BEGIN Material supplied

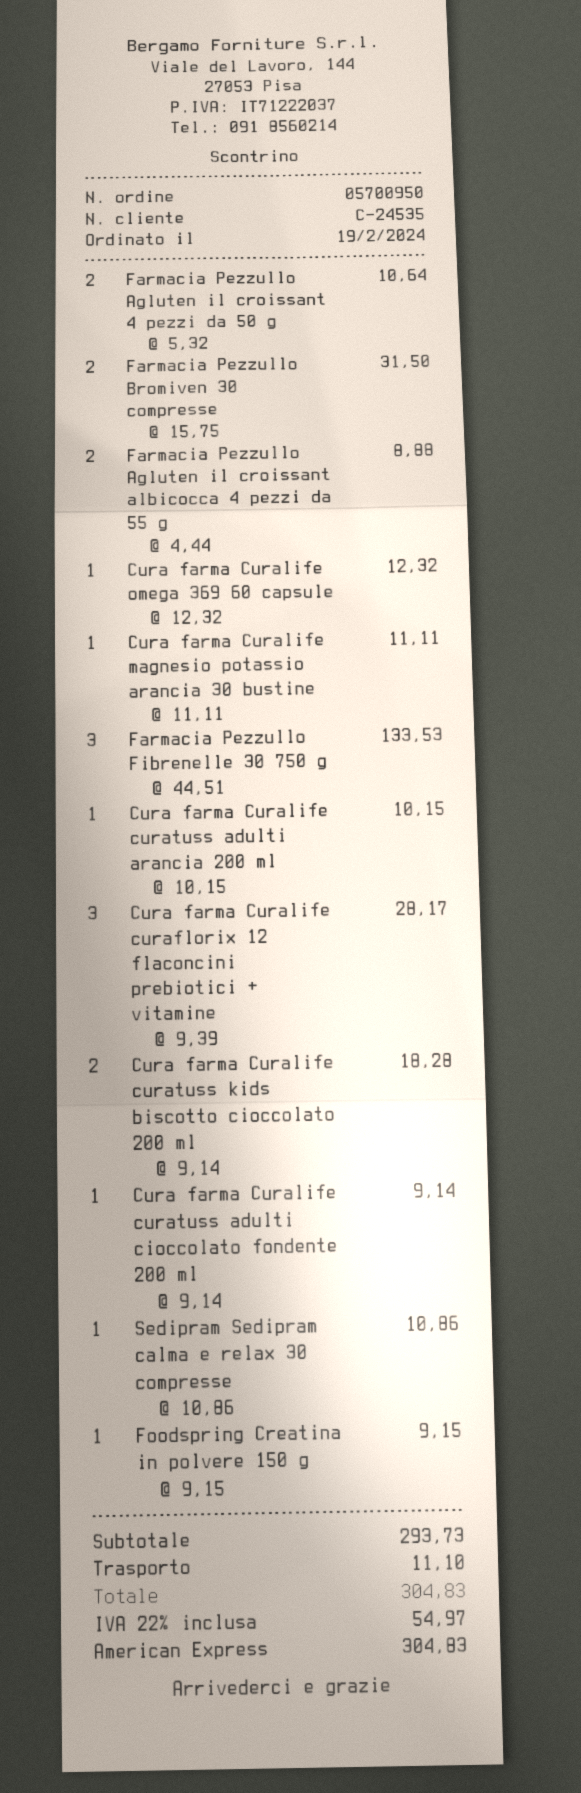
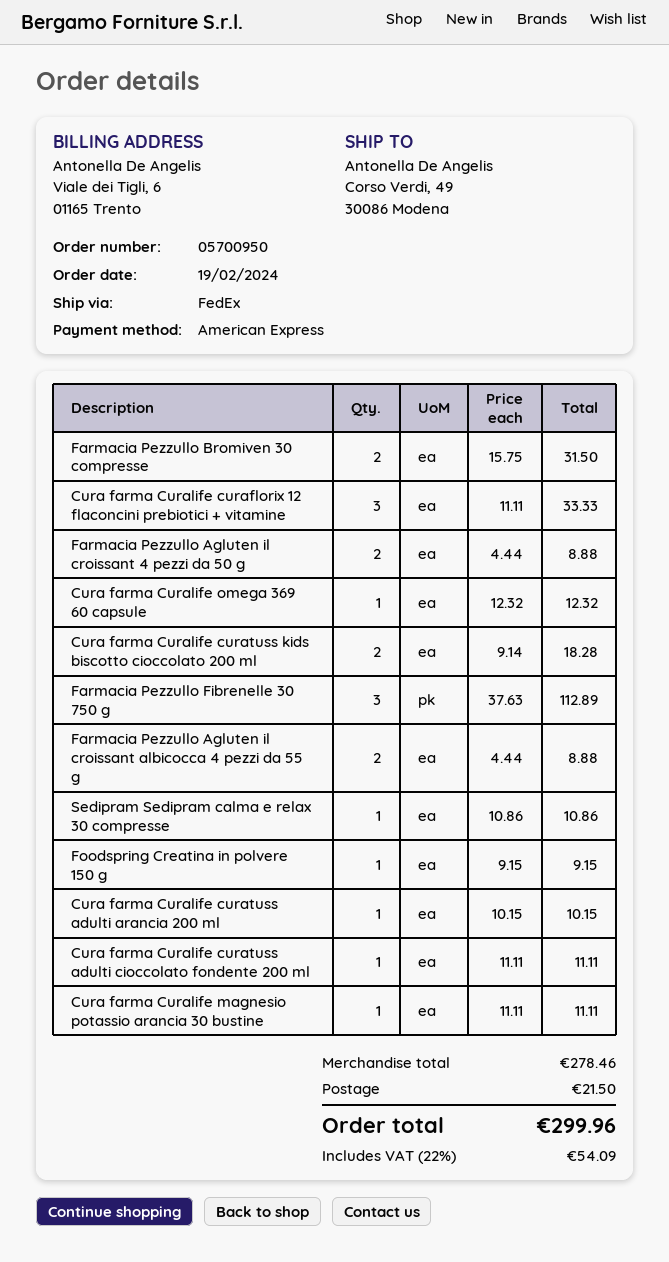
Farmacia Pezzullo Agluten il croissant 4 pezzi da 50 g: 2 x 5.32 = 10.64 -> 2 x 4.44 = 8.88
Farmacia Pezzullo Fibrenelle 30 750 g: 3 x 44.51 = 133.53 -> 3 x 37.63 = 112.89
Cura farma Curalife curaflorix 12 flaconcini prebiotici + vitamine: 3 x 9.39 = 28.17 -> 3 x 11.11 = 33.33
Cura farma Curalife curatuss adulti cioccolato fondente 200 ml: 1 x 9.14 = 9.14 -> 1 x 11.11 = 11.11
subtotal: 293.73 -> 278.46
shipping: 11.10 -> 21.50
tax: 22% = 54.97 -> 22% = 54.09
total: 304.83 -> 299.96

END Material supplied

Problem details
Minus its pictures, the full listing should be copied verbatim.

Response to this task
Farmacia Pezzullo Agluten il croissant 4 pezzi da 50 g: 2 x 5.32 = 10.64 -> 2 x 4.44 = 8.88
Farmacia Pezzullo Fibrenelle 30 750 g: 3 x 44.51 = 133.53 -> 3 x 37.63 = 112.89
Cura farma Curalife curaflorix 12 flaconcini prebiotici + vitamine: 3 x 9.39 = 28.17 -> 3 x 11.11 = 33.33
Cura farma Curalife curatuss adulti cioccolato fondente 200 ml: 1 x 9.14 = 9.14 -> 1 x 11.11 = 11.11
subtotal: 293.73 -> 278.46
shipping: 11.10 -> 21.50
tax: 22% = 54.97 -> 22% = 54.09
total: 304.83 -> 299.96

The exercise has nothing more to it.